Task material:
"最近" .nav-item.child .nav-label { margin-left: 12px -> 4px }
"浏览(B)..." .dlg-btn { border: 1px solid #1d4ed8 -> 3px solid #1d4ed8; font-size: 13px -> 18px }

==

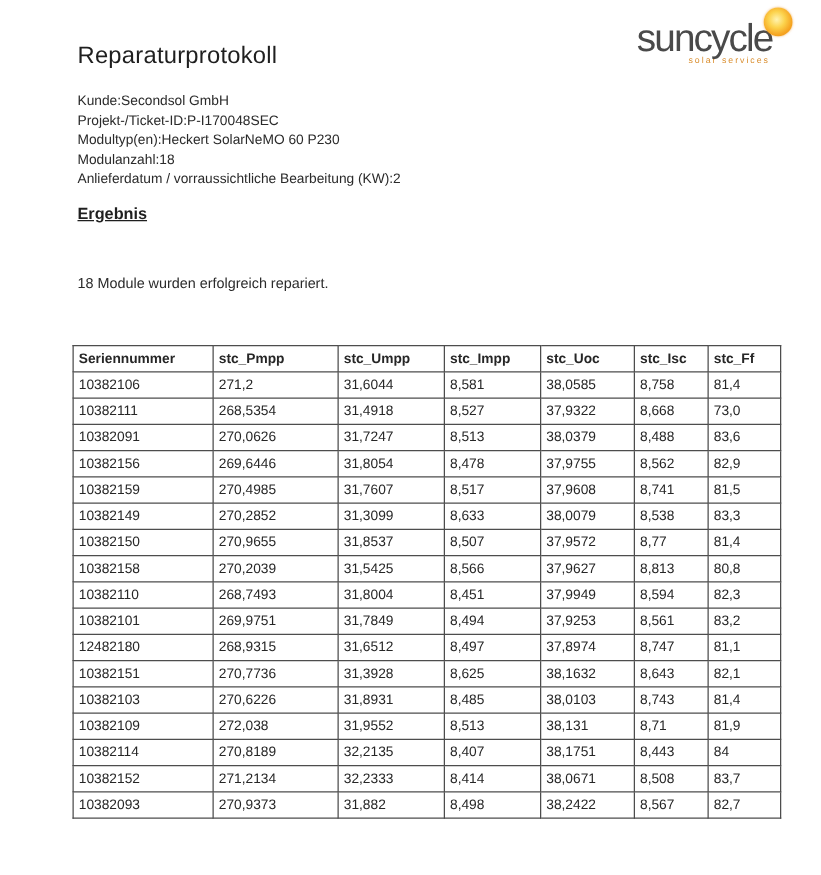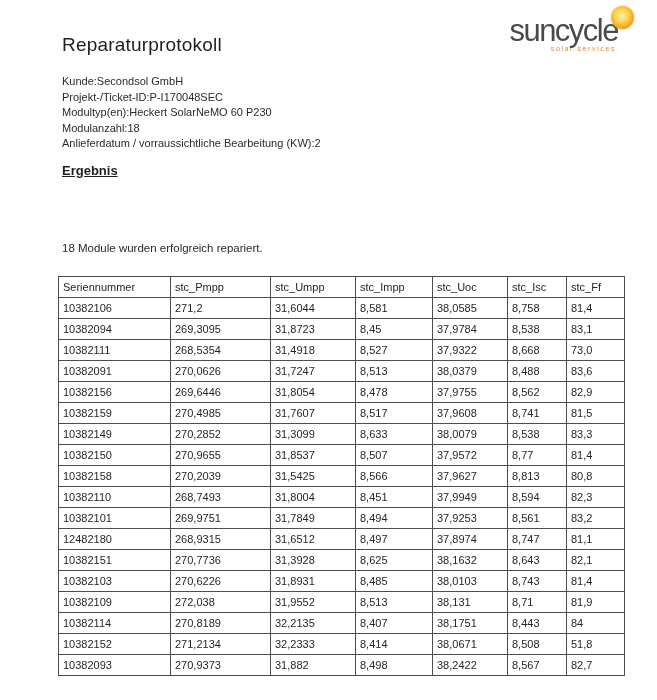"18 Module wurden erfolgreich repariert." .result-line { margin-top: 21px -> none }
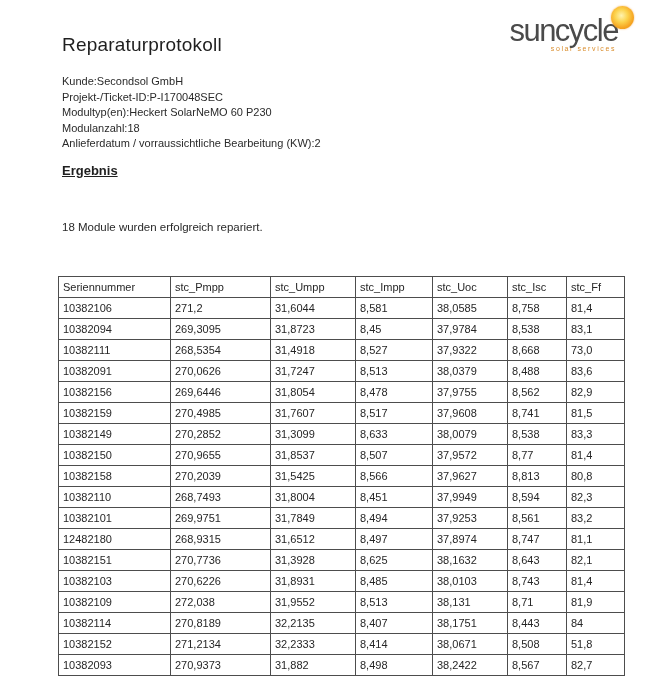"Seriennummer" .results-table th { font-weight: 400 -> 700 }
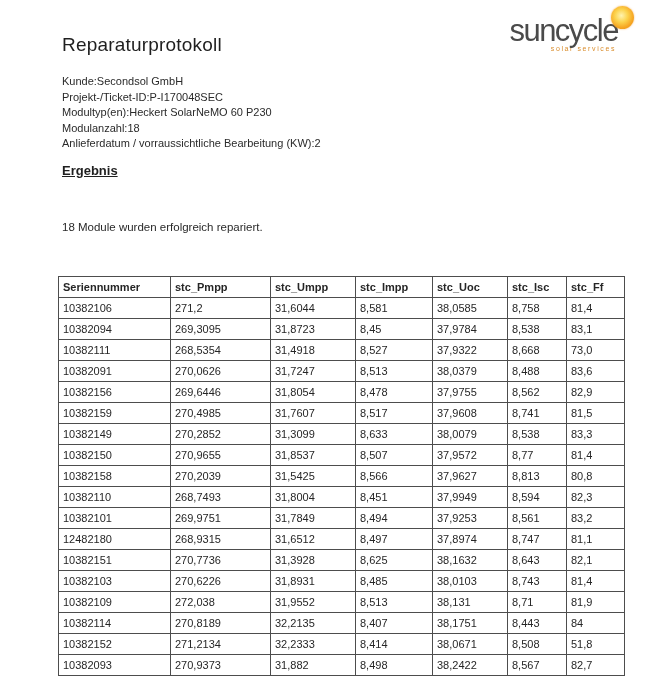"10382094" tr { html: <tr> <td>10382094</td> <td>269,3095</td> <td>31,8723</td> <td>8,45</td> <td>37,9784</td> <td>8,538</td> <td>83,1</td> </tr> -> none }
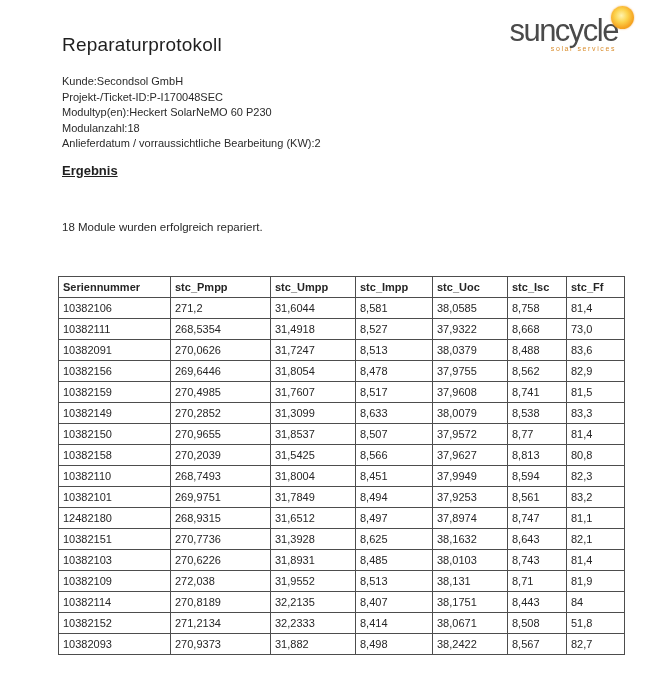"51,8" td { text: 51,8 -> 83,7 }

Required action: An exact copy of the lines above between the line holding "margin-left: 12px ->" and the line holding "border: 1px solid", inclusive, is the whole answer.

Response:
"最近" .nav-item.child .nav-label { margin-left: 12px -> 4px }
"浏览(B)..." .dlg-btn { border: 1px solid #1d4ed8 -> 3px solid #1d4ed8; font-size: 13px -> 18px }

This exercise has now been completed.